News Release: UK office occupancy stabilises above 40% as sector divide widens
26 February 2026
• Remit Consulting’s data shows occupancy levels stable, while office policy reveals a more complex picture
UK office occupancy has stabilised above the 40% mark, with late January recording a new high of 44.1%, according to the latest findings from Remit Consulting’s Return Report.
Although attendance eased to 42.2% during the February half-term week, overall trends point to sustained resilience across major regional markets. The week ending 30 January marked the highest occupancy level recorded by the survey to date. Remit says the consistency of performance across several cities is particularly notable.
Birmingham and Newcastle are now regularly reporting occupancy above 40%, while Glasgow, after several years of weaker performance, is edging back towards 30%.
Lorna Landells, Director at Remit Consulting, said: “Occupancy consistently above 40% is an important signal and suggests that office attendance is becoming more predictable, rather than continuing to fluctuate week by week. The regional picture is especially encouraging, with cities that previously lagged now showing firmer patterns of attendance.”

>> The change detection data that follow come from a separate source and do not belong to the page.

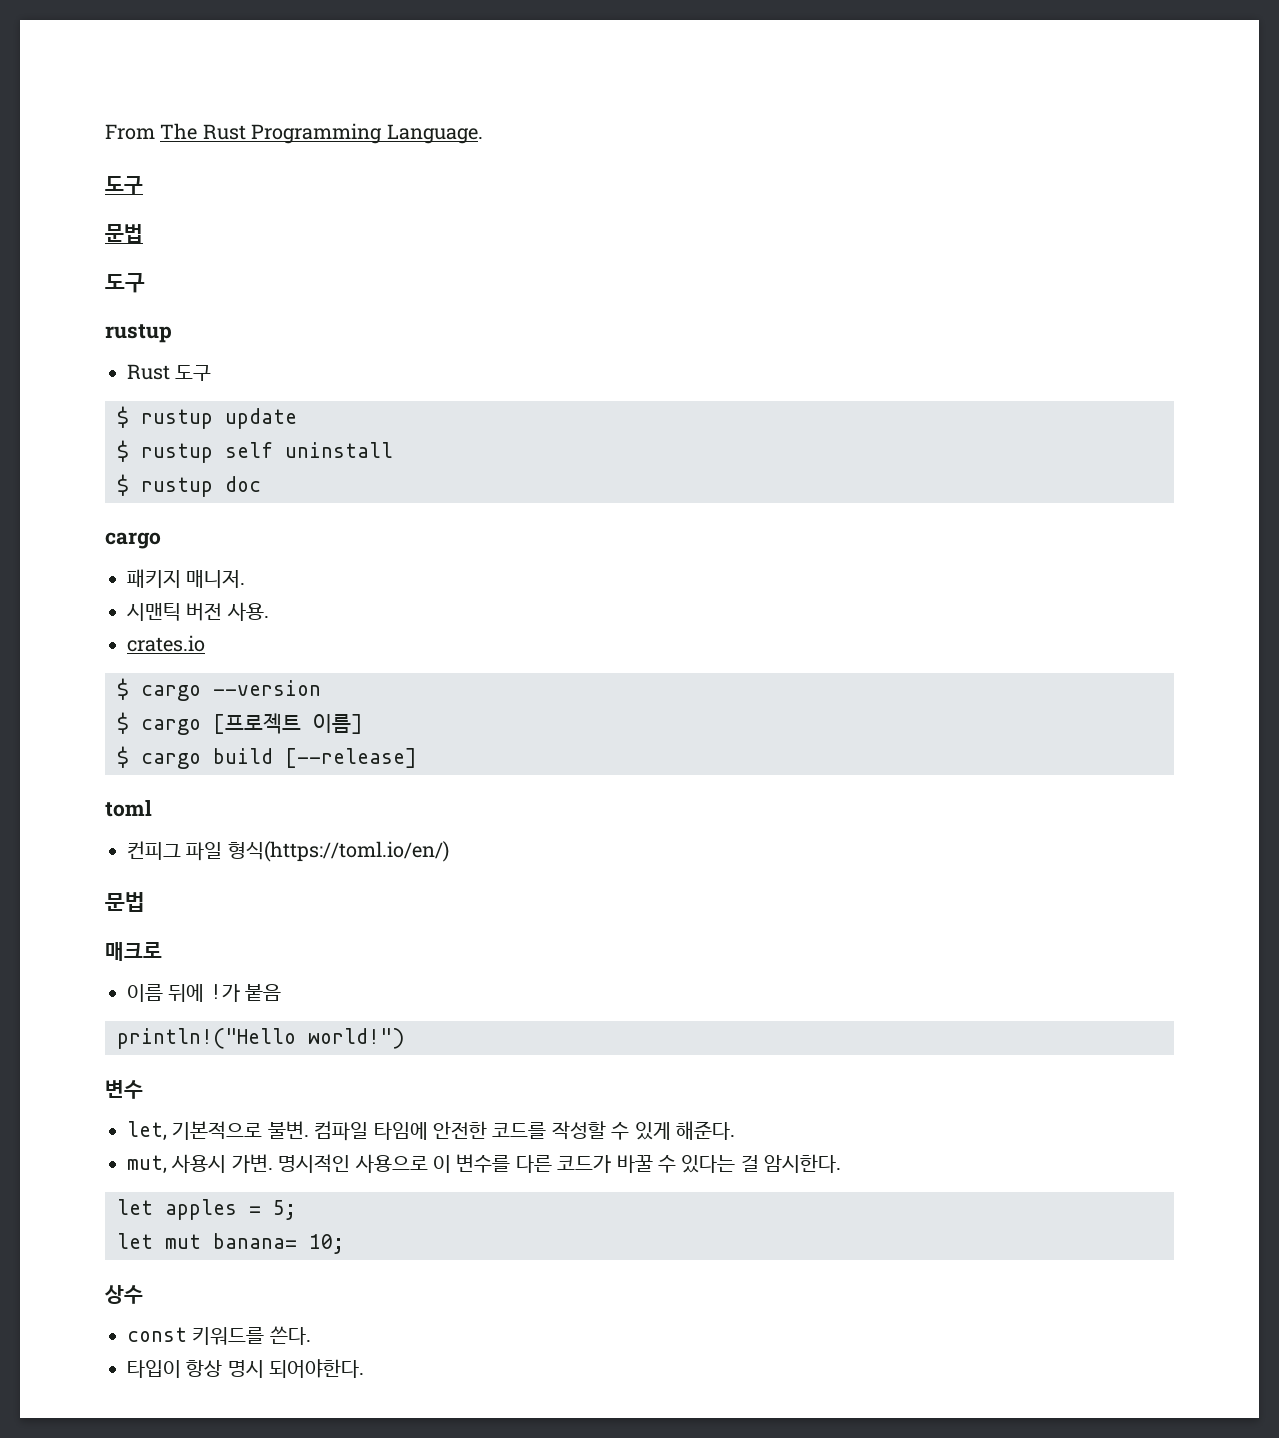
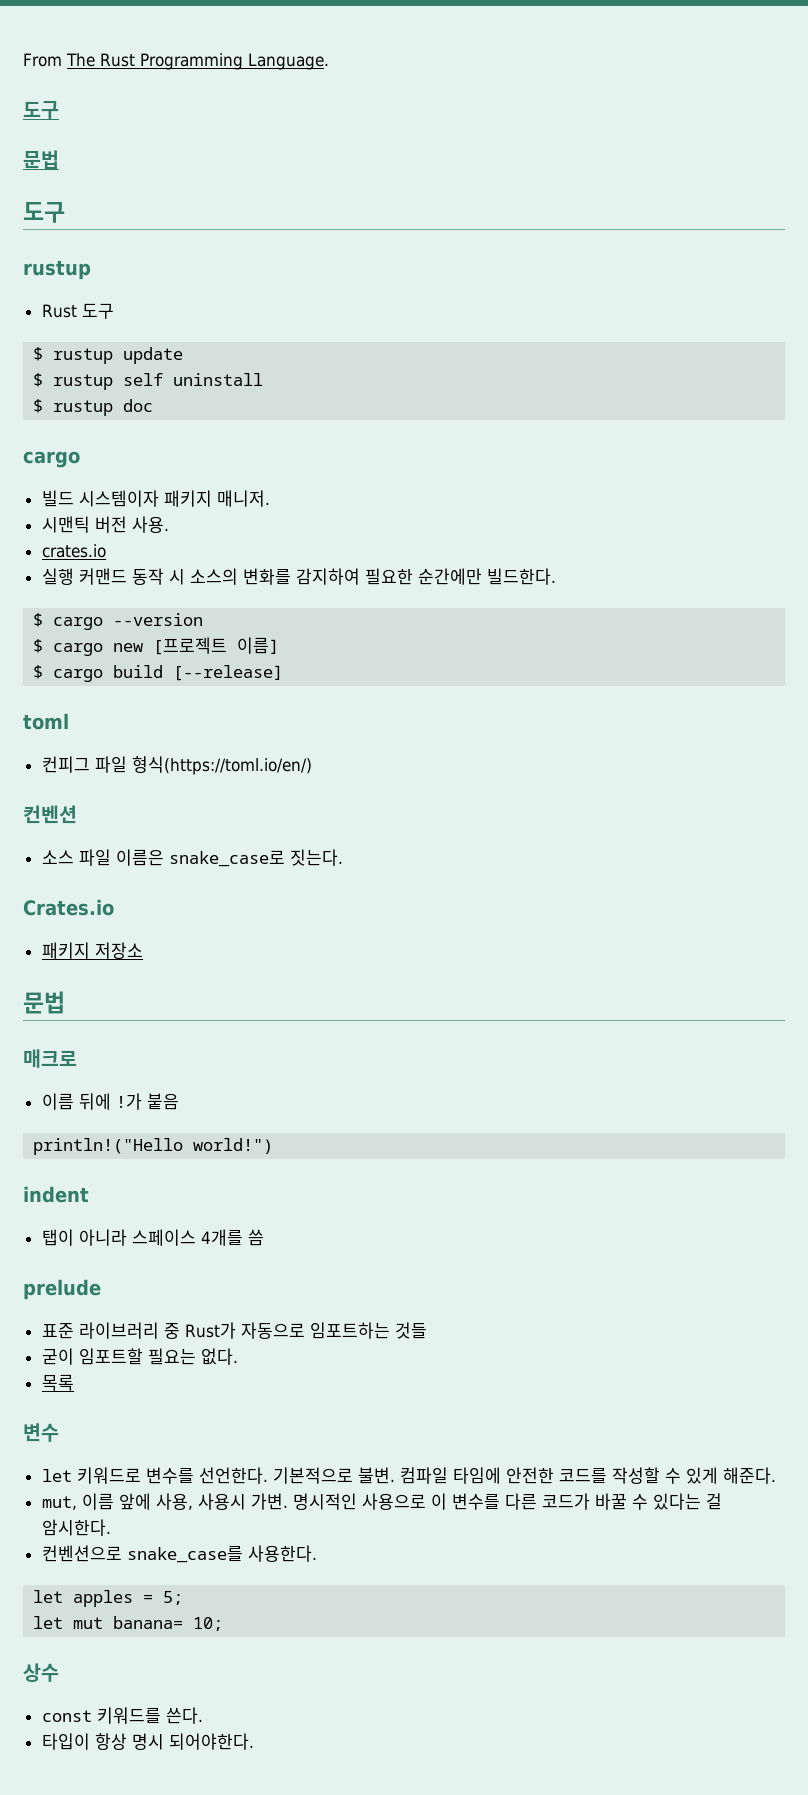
(161, 540) none -> [41,490,159,507] 빌드 시스템이자
(205, 643) none -> [41,568,556,585] // 실행 커맨드 동작 시 소스의 변화를 감지하여 필요한 순간에만 빌드한다.
(201, 727) none -> [113,643,144,652] new
(449, 851) none -> [23,805,77,824] [41,849,343,867] [23,899,114,916] [41,942,143,959] // 컨벤션 // 소스 파일 이름은 snake_case로 짓는다. // Crates.io // 패키지 저장소
[105,1080,143,1099] [127,1121,167,1141] 변수 // let, -> [23,1186,89,1203] [41,1229,264,1246] [23,1279,101,1300] [41,1322,427,1339] [41,1348,238,1365] [41,1374,74,1391] [23,1423,59,1442] [41,1467,268,1484] indent // 탭이 아니라 스페이스 4개를 씀 // prelude // 표준 라이브러리 중 Rust가 자동으로 임포트하는 것들 // 굳이 임포트할 필요는 없다. // 목록 // 변수 // let 키워드로 변수를 선언한다.
(167, 1164) none -> [81,1493,193,1510] 이름 앞에 사용,
(842, 1163) none -> [41,1545,317,1563] // 컨벤션으로 snake_case를 사용한다.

Banking’s five-day mandate highlights sector divergence
Alongside the steady rise in occupancy, Remit’s monthly report observes a growing divergence between sectors in their approach to office attendance.
Investment banks are leading a more assertive return-to-office push, with high-profile five-day mandates prompting resistance from parts of the workforce. Senior banking executives argue that the pace and risk profile of financial markets require in-person collaboration, while some employees maintain that hybrid working improves both productivity and family life.
The Return Report notes that banking’s firmer stance contrasts with other professional sectors that have retained hybrid models. Long lease commitments, significant capital invested in new headquarters and a deeply embedded office culture appear to be reinforcing the shift.
Landells commented: “What we are seeing is not a single return-to-office story, but sector-specific behaviour. Banking has always had a strong in-person culture, and that is now being reasserted. In other sectors, flexibility remains part of the operating model. For landlords and investors, that divergence is important as it suggests that demand patterns are no longer uniform.”
UK Office Occupancy Rates
There are diverse views in the property sector regarding what constitutes maximum occupancy for offices, with some industry commentators suggesting that, due to holidays, external meetings, staff sickness and other operational issues, offices were only ever 60-80% ‘full’ before the pandemic.
Previous research from the BCO suggested a figure of 60%, while other market practitioners suggest a figure of between 70% and 80% at peak times in the calendar, although this will have varied widely according to individual buildings and businesses. The graph shows an adjusted figure to compare current figures with a possible pre-pandemic “80% average office occupancy”.